The goal here is an exact copy of the entries below, without their pictures.

● ● ● ●

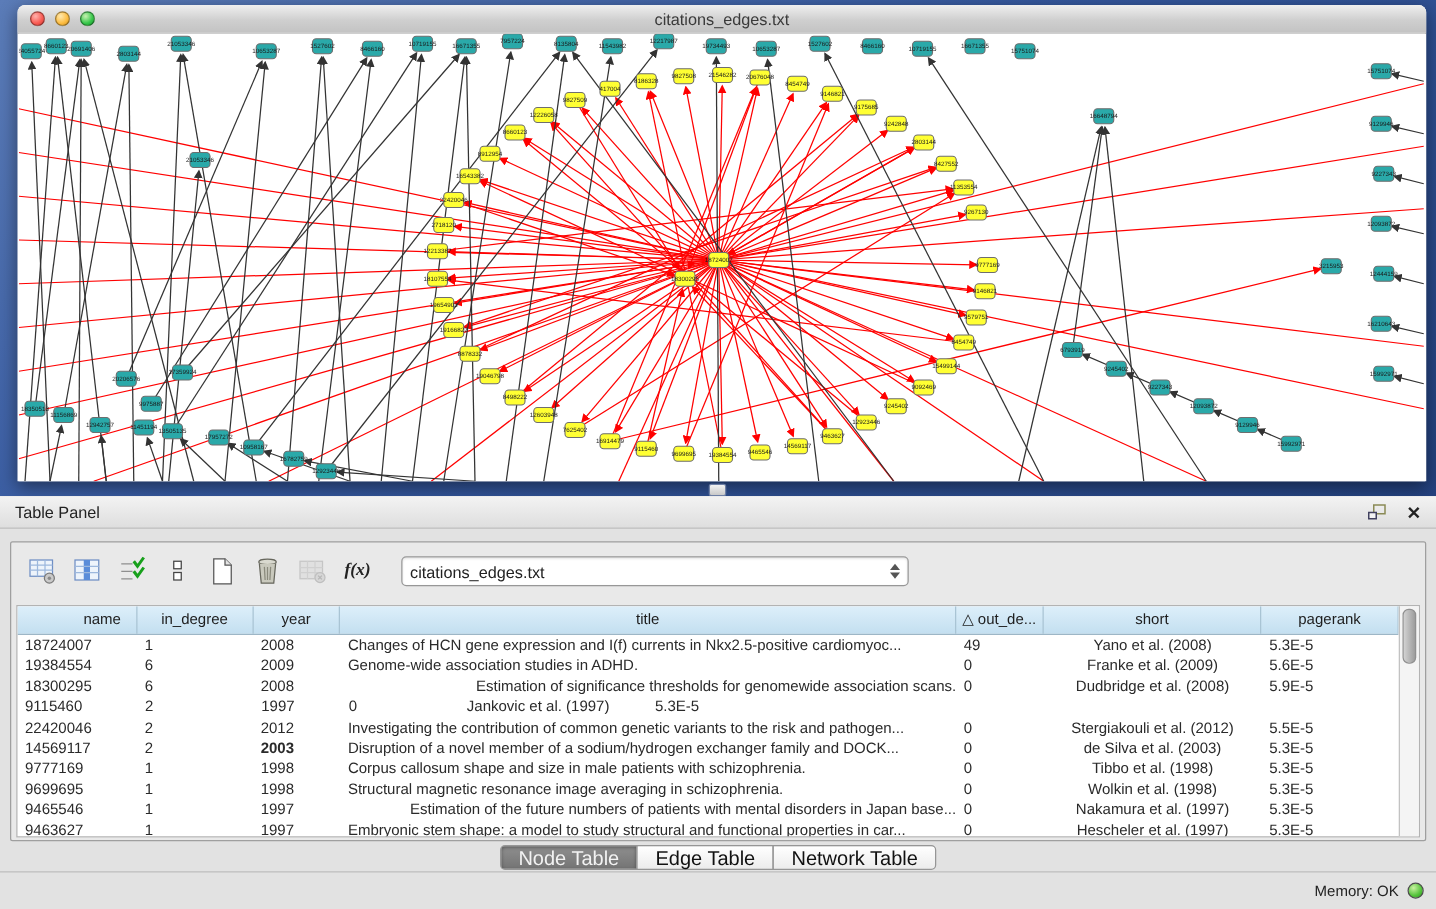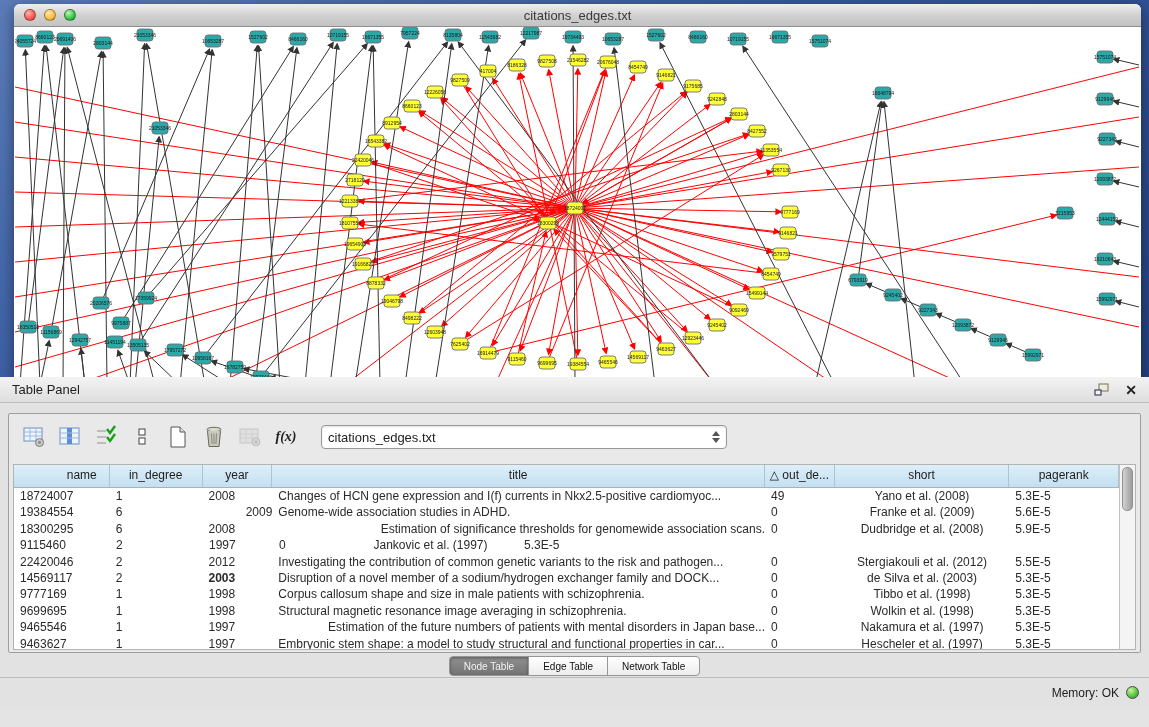--- a/index.html
+++ b/index.html
@@ -24,7 +24,7 @@
   #divider-grip{position:absolute;left:567px;top:387px;width:12px;height:8px;
     background:linear-gradient(#f2f2f2,#c9c9c9);border:1px solid #6d7fa5;border-radius:2px;}
   
-  #table-panel{position:absolute;left:0;top:377px;width:1149px;height:330px;background:#e2e2e2;}
+  #table-panel{position:absolute;left:0;top:397px;width:1149px;height:330px;background:#e2e2e2;}
   #panel-header{height:25px;background:linear-gradient(#f3f3f3,#dedede);
     border-bottom:1px solid #bdbdbd;display:flex;align-items:center;padding:0 12px;}
   #panel-title{font-size:13px;color:#222;flex:1;}

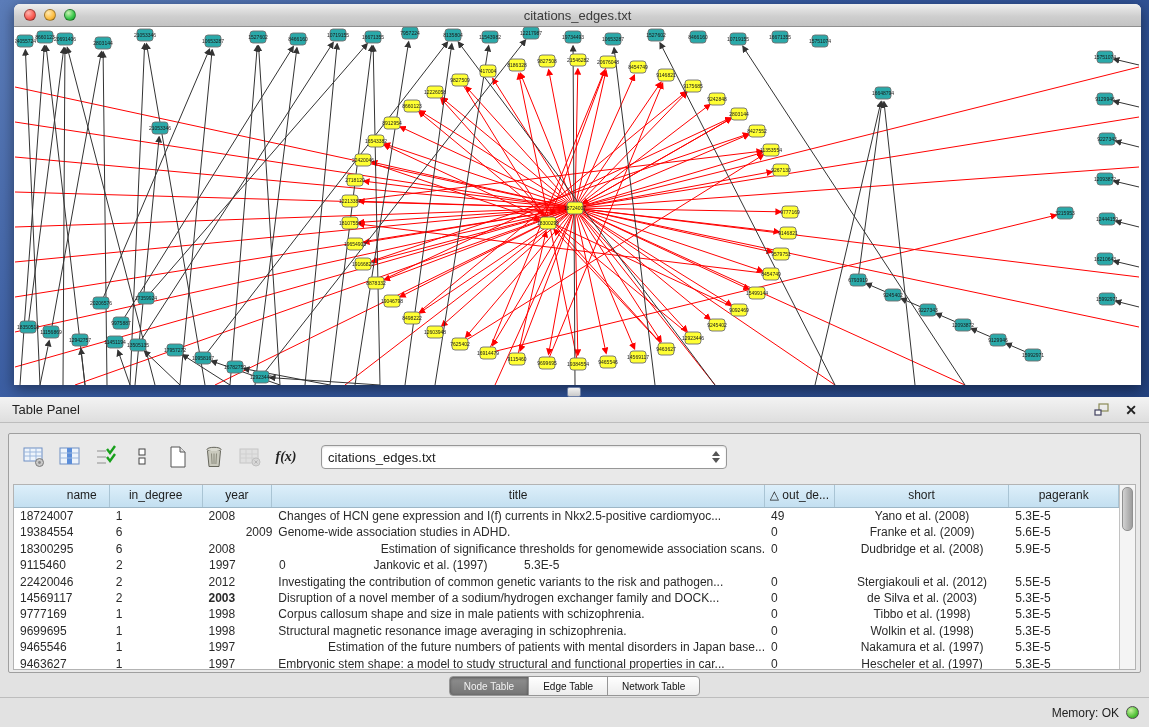--- a/index.html
+++ b/index.html
@@ -728,7 +728,7 @@
             <div class="tr">
               <div class="td" data-key="name" style="width: 96px;">19384554</div>
               <div class="td" data-key="in_degree" style="width: 93px;">6</div>
-              <div class="td" data-key="year" style="width: 70px; text-align: right;">2009</div>
+              <div class="td" data-key="year" style="width: 70px;">2009</div>
               <div class="td" data-key="title" style="width: 494px;">Genome-wide association studies in ADHD.</div>
               <div class="td" data-key="out_degree" style="width: 70px;">0</div>
               <div class="td" data-key="short" style="width: 175px;">Franke et al. (2009)</div>

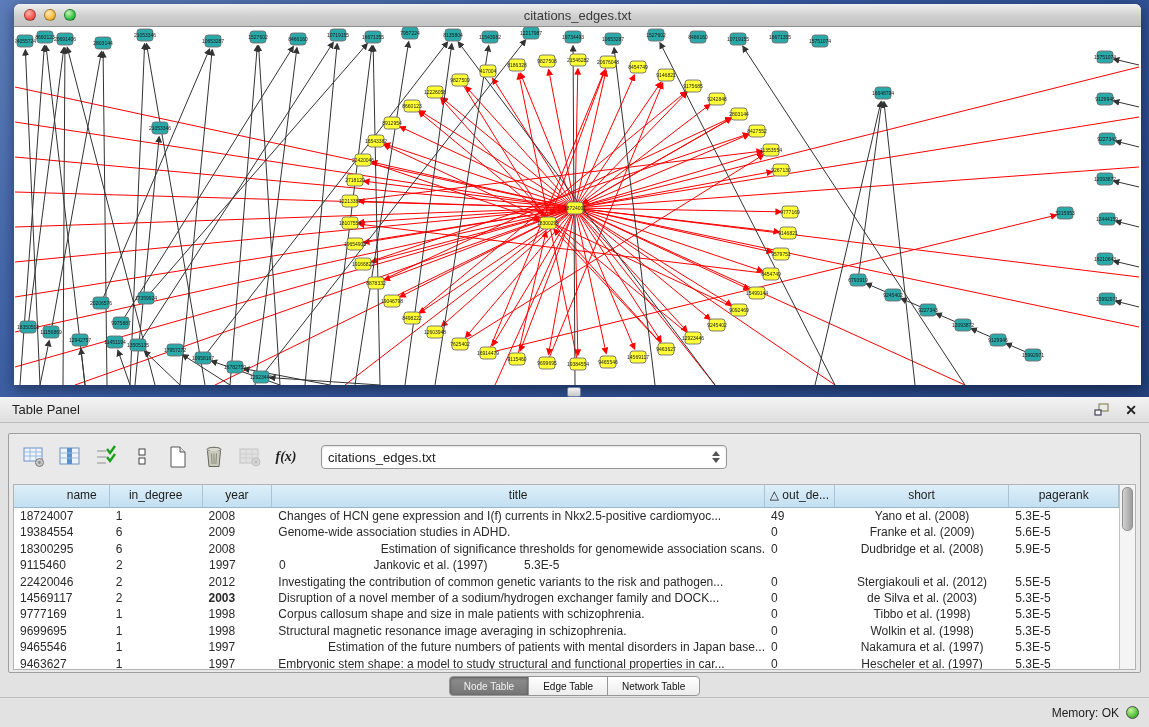--- a/index.html
+++ b/index.html
@@ -63,7 +63,7 @@
     background:linear-gradient(90deg,#d2d2d2,#9d9d9d);border:1px solid #909090;}
   
   #table-tabs{position:absolute;left:0;right:0;top:279px;display:flex;justify-content:center;}
-  .seg{font-family:"Liberation Sans",sans-serif;font-size:10px;padding:2px 14px;height:20px;
+  .seg{font-family:"Liberation Sans",sans-serif;font-size:16px;padding:2px 14px;height:20px;
     border:1px solid #969696;background:linear-gradient(#ffffff,#ececec);color:#111;
     margin-left:-1px;cursor:default;}
   .seg:first-child{border-radius:4px 0 0 4px;margin-left:0;}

● ● ● ●

§ **Finished exercise**
--- a/index.html
+++ b/index.html
@@ -24,7 +24,7 @@
   #divider-grip{position:absolute;left:567px;top:387px;width:12px;height:8px;
     background:linear-gradient(#f2f2f2,#c9c9c9);border:1px solid #6d7fa5;border-radius:2px;}
   
-  #table-panel{position:absolute;left:0;top:377px;width:1149px;height:330px;background:#e2e2e2;}
+  #table-panel{position:absolute;left:0;top:397px;width:1149px;height:330px;background:#e2e2e2;}
   #panel-header{height:25px;background:linear-gradient(#f3f3f3,#dedede);
     border-bottom:1px solid #bdbdbd;display:flex;align-items:center;padding:0 12px;}
   #panel-title{font-size:13px;color:#222;flex:1;}

--- a/index.html
+++ b/index.html
@@ -728,7 +728,7 @@
             <div class="tr">
               <div class="td" data-key="name" style="width: 96px;">19384554</div>
               <div class="td" data-key="in_degree" style="width: 93px;">6</div>
-              <div class="td" data-key="year" style="width: 70px; text-align: right;">2009</div>
+              <div class="td" data-key="year" style="width: 70px;">2009</div>
               <div class="td" data-key="title" style="width: 494px;">Genome-wide association studies in ADHD.</div>
               <div class="td" data-key="out_degree" style="width: 70px;">0</div>
               <div class="td" data-key="short" style="width: 175px;">Franke et al. (2009)</div>

--- a/index.html
+++ b/index.html
@@ -63,7 +63,7 @@
     background:linear-gradient(90deg,#d2d2d2,#9d9d9d);border:1px solid #909090;}
   
   #table-tabs{position:absolute;left:0;right:0;top:279px;display:flex;justify-content:center;}
-  .seg{font-family:"Liberation Sans",sans-serif;font-size:10px;padding:2px 14px;height:20px;
+  .seg{font-family:"Liberation Sans",sans-serif;font-size:16px;padding:2px 14px;height:20px;
     border:1px solid #969696;background:linear-gradient(#ffffff,#ececec);color:#111;
     margin-left:-1px;cursor:default;}
   .seg:first-child{border-radius:4px 0 0 4px;margin-left:0;}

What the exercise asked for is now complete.